Whole-grain consumption and risk of coronary heart disease: results from the Nurses' Health Study

Abstract
Background: Although current dietary guidelines for Americans recommend increased intake of grain products to prevent coronary heart disease (CHD), epidemiologic data relating whole-grain intake to the risk of CHD are sparse. Objective: Our objective was to evaluate whether high whole-grain intake reduces risk of CHD in women. Design: In 1984, 75521 women aged 38–63 y with no previous history of cardiovascular disease or diabetes completed a w2detailed, semiquantitative food-frequency questionnaire (SFFQ) and were followed for 10 y, completing SFFQs in 1986 and 1990. We used pooled logistic regression with 2-y intervals to model the incidence of CHD in relation to the cumulative average diet from all 3 cycles of SFFQs. Results: During 729472 person-years of follow-up, we documented 761 cases of CHD (208 of fatal CHD and 553 of nonfatal myocardial infarction).
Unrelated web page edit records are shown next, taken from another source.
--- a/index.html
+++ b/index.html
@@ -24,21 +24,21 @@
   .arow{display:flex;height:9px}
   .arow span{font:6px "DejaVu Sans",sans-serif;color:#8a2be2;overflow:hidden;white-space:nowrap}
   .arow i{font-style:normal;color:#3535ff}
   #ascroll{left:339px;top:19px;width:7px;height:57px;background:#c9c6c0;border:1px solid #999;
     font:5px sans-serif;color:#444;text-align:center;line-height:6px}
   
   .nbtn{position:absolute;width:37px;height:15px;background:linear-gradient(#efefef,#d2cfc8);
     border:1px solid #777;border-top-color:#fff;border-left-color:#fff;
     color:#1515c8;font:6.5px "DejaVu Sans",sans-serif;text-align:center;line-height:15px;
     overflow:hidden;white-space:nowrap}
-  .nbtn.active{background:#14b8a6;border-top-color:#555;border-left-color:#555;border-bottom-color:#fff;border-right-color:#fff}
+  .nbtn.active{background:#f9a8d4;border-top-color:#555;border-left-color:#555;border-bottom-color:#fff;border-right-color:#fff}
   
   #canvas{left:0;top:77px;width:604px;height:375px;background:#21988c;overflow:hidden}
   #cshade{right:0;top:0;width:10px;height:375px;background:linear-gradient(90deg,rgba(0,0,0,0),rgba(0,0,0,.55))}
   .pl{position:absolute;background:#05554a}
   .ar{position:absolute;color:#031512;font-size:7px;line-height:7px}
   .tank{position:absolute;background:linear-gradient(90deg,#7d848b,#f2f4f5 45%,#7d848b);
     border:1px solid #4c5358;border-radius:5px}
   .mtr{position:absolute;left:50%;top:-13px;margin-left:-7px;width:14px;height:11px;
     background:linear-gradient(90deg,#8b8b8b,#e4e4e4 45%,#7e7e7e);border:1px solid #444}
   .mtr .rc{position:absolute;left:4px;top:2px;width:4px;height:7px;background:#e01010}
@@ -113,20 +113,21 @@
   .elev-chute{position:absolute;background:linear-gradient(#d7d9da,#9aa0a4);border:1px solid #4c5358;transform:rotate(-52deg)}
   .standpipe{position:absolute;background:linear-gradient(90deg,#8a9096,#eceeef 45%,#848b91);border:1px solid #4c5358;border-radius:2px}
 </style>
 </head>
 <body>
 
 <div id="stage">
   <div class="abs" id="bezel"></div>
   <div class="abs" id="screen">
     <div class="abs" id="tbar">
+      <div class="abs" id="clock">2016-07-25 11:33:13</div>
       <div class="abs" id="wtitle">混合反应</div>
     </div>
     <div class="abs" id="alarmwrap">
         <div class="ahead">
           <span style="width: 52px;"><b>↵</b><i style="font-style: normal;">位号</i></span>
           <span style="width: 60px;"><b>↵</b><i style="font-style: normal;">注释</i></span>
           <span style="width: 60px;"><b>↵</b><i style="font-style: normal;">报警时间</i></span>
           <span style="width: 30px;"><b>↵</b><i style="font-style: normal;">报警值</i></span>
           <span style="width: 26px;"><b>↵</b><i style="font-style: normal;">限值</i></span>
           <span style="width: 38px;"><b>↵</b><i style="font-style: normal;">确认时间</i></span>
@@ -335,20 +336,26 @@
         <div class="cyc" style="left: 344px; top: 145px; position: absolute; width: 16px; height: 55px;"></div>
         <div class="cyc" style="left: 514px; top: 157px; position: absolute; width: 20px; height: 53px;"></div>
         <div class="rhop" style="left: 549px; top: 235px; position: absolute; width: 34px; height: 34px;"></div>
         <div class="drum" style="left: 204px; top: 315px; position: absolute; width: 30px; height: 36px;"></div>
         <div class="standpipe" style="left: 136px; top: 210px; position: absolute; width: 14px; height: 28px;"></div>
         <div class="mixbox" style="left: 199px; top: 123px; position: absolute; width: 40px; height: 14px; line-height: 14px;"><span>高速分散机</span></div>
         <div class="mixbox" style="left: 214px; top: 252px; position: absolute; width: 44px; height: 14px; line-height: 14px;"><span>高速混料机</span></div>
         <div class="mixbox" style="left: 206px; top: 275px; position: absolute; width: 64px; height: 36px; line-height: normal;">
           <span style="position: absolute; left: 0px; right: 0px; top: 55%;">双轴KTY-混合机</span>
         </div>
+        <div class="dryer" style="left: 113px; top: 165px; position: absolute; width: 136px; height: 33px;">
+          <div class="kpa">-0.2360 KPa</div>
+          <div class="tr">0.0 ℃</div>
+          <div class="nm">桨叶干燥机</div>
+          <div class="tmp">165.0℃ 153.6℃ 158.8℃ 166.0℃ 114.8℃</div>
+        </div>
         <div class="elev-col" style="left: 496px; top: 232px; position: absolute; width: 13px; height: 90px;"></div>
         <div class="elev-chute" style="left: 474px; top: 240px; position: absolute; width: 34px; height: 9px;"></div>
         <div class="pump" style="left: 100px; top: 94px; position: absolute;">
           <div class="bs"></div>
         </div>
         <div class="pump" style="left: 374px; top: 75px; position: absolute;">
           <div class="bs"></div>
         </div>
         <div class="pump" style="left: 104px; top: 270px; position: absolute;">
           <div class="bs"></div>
After adjustment for age and smoking, increased whole-grain intake was associated with decreased risk of CHD. For increasing quintiles of intake, the corresponding relative risks (RRs) were 1.0 (reference), 0.86, 0.82, 0.72, and 0.67 (95% CI comparing 2 extreme quintiles: 0.54, 0.84; P for trend < 0.001). After additional adjustment for body mass index, postmenopausal hormone use, alcohol intake, multivitamin use, vitamin E supplement use, aspirin use, physical activity, and types of fat intake, these RRs were 1.0, 0.92, 0.93, 0.83, and 0.75 (95% CI: 0.59, 0.95; P for trend = 0.01). The inverse relation between whole-grain intake and CHD risk was even stronger in the subgroup of never smokers (RR = 0.49 for extreme quintiles; 95% CI: 0.30, 0.79; P for trend = 0.003). The lower risk associated with higher whole-grain intake was not fully explained by its contribution to intakes of dietary fiber, folate, vitamin B-6, and vitamin E. Conclusions: Increased intake of whole grains may protect against CHD.